Oleh : Edo Panjaitan

TIDAK lama berselang, dia bukannya memanggilku masuk ke ruang kerjanya tetapi datang menghampiriku sembari menawarkan makanan ringan dari dekapan kedua tangannya.

Aku hampir tak percaya, sejauh mana dia telah menjadi tempat curahan aspirasi dan keluhan bagi rakyatnya. Tidak ada jarak sama sekali yang membedakan antara pejabat dan rakyat.

Dia tenang, dingin, dan bersahaja. Dari Purwakarta, dia sudah semestinya didaulat rakyat untuk Jawa Barat. Dialah orang yang sejak kecilnya telah melekat di urang Sunda, Dedi Mulyadi, akrab disapa Kang Dedi saja.

Penaku tak henti bergerak di atas kertas putih, seolah tak dapat menahan diri untuk mencatatkan apa yang dapat dirasakan ketika membuntuti perjalanan Kang Dedi selama berada di tengah-tengah rakyatnya saat itu.

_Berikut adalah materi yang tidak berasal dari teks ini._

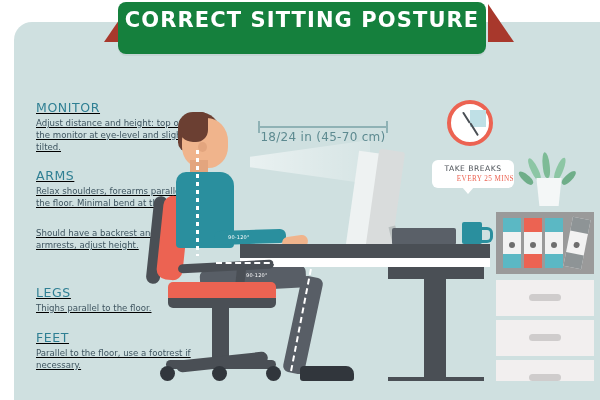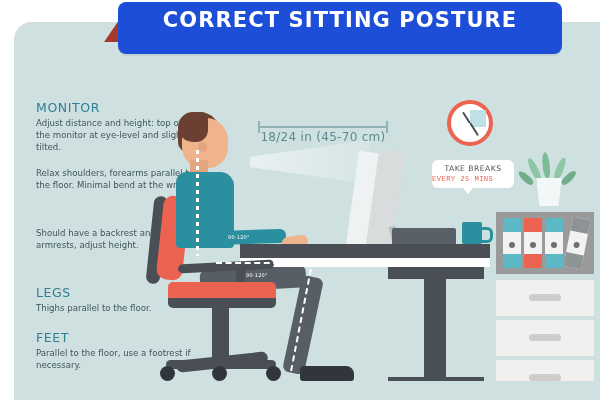--- a/index.html
+++ b/index.html
@@ -9,7 +9,7 @@
   .ribbon-tail-l{position:absolute;left:108px;top:6px;width:0;height:0;border-left:14px solid transparent;border-right:14px solid #a8382c;border-top:0 solid transparent;border-bottom:34px solid #a8382c;transform:skewX(0deg);}
   .ribbon-tail-l{clip-path:polygon(0 100%,100% 0,100% 100%);background:#a8382c;border:0;width:26px;height:38px;left:104px;top:4px;}
   .ribbon-tail-r{position:absolute;right:86px;top:4px;width:26px;height:38px;background:#a8382c;clip-path:polygon(0 0,100% 100%,0 100%);}
-  .ribbon{position:absolute;left:118px;top:2px;width:444px;height:52px;background:#1d4ed8;border-radius:8px;box-shadow:0 2px 0 rgba(0,0,0,.05);}
+  .ribbon{position:absolute;left:118px;top:2px;width:368px;height:52px;background:#15803d;border-radius:8px;box-shadow:0 2px 0 rgba(0,0,0,.05);}
   .ribbon-title{position:absolute;left:0;right:0;top:6px;text-align:center;color:#ffffff;font-size:21px;font-weight:bold;letter-spacing:1.1px;font-family:"DejaVu Sans",sans-serif;}
   .ribbon-sub{position:absolute;left:0;right:0;top:33px;text-align:center;color:#ffe9e4;font-size:8.5px;letter-spacing:1.1px;font-family:"DejaVu Sans",sans-serif;}
   .tip{position:absolute;left:36px;width:160px;}

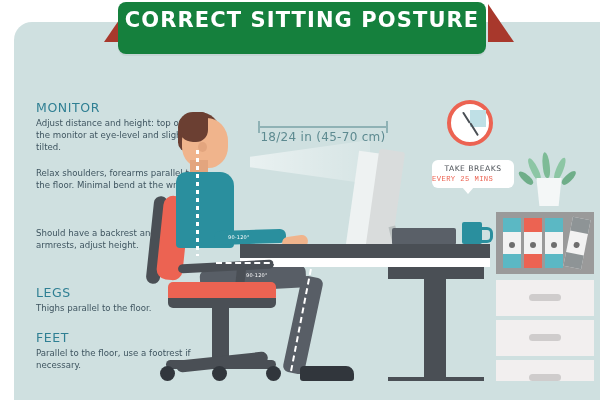--- a/index.html
+++ b/index.html
@@ -12,7 +12,7 @@
   .ribbon{position:absolute;left:118px;top:2px;width:368px;height:52px;background:#15803d;border-radius:8px;box-shadow:0 2px 0 rgba(0,0,0,.05);}
   .ribbon-title{position:absolute;left:0;right:0;top:6px;text-align:center;color:#ffffff;font-size:21px;font-weight:bold;letter-spacing:1.1px;font-family:"DejaVu Sans",sans-serif;}
   .ribbon-sub{position:absolute;left:0;right:0;top:33px;text-align:center;color:#ffe9e4;font-size:8.5px;letter-spacing:1.1px;font-family:"DejaVu Sans",sans-serif;}
-  .tip{position:absolute;left:36px;width:160px;}
+  .tip{position:absolute;left:36px;width:160px;text-decoration:underline;}
   .tip-h{color:#2f7f93;font-size:12.5px;letter-spacing:.6px;margin-bottom:3px;font-family:"DejaVu Sans",sans-serif;}
   .tip-b{color:#3f5560;font-size:8.6px;line-height:1.38;font-family:"DejaVu Sans",sans-serif;}
   .measure{position:absolute;left:258px;top:126px;width:130px;height:2px;background:#8fb2b5;}

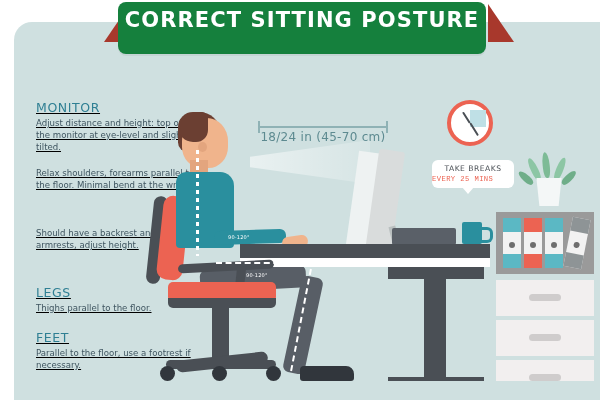--- a/index.html
+++ b/index.html
@@ -94,6 +94,7 @@
     <div class="tip-b">Adjust distance and height: top of the monitor at eye-level and slightly tilted.</div>
   </div>
   <div class="tip" style="top:168px">
+    <div class="tip-h">ARMS</div>
     <div class="tip-b">Relax shoulders, forearms parallel to the floor. Minimal bend at the wrist.</div>
   </div>
   <div class="tip" style="top:228px">

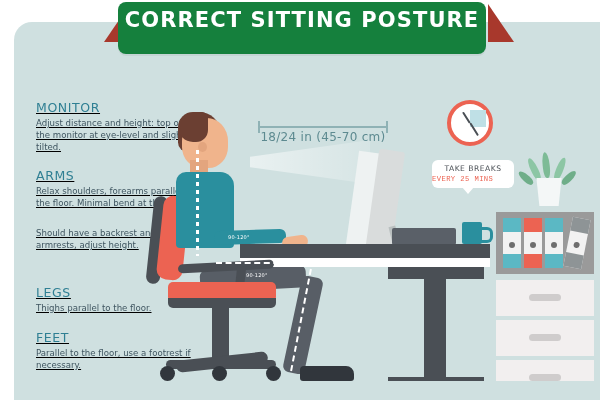--- a/index.html
+++ b/index.html
@@ -27,7 +27,7 @@
   .badge{position:absolute;left:432px;top:160px;width:82px;height:28px;background:#ffffff;border-radius:6px;}
   .badge:after{content:"";position:absolute;left:30px;bottom:-6px;width:0;height:0;border-left:6px solid transparent;border-right:6px solid transparent;border-top:7px solid #ffffff;}
   .badge-t1{position:absolute;left:0;right:0;top:4px;text-align:center;color:#4a4f55;font-size:7.6px;letter-spacing:.5px;font-family:"DejaVu Sans",sans-serif;}
-  .badge-t2{position:absolute;left:0;right:0;top:15px;text-align:left;color:#ec6352;font-size:7.2px;letter-spacing:.4px;font-family:Liberation Mono, monospace;}
+  .badge-t2{position:absolute;left:0;right:0;top:15px;text-align:right;color:#ec6352;font-size:7.2px;letter-spacing:.4px;font-family:Liberation Serif, serif;}
   .plant-pot{position:absolute;left:534px;top:178px;width:30px;height:28px;background:#f4f7f7;clip-path:polygon(8% 0,92% 0,82% 100%,18% 100%);}
   .leaf{position:absolute;background:#8cc6a4;border-radius:50% 50% 40% 40%;transform-origin:bottom center;}
   .shelf{position:absolute;left:496px;top:212px;width:98px;height:62px;background:#9a9a9a;}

Kang Dedi tidak pernah mencoba beralasan lelah, lagi sibuk, dan sedang pertemuan rapat penting, ketika ada rakyat kecil datang menghampiri.

Secara akal sehat, aku tidak dapat begitu saja mengabaikan pandangan mata, sebabnya dia terlihat memang sangat dekat bersama rakyatnya. Aku hampir tidak percaya.

Kini sulit untuk menyadari betapa sedikit sebenarnya yang kita ketahui, bahwa pemimpin yang lahir oleh rakyat ternyata masih ada Bupati Purwakarta Dedi Mulyadi.

Rakyat harus percaya diri untuk menentukan masa depan daerahnya, dan bukan bergantung harapan saja kepada partai politik semata. Sudah waktunya, Kang Dedi didaulat rakyat untuk Jawa Barat.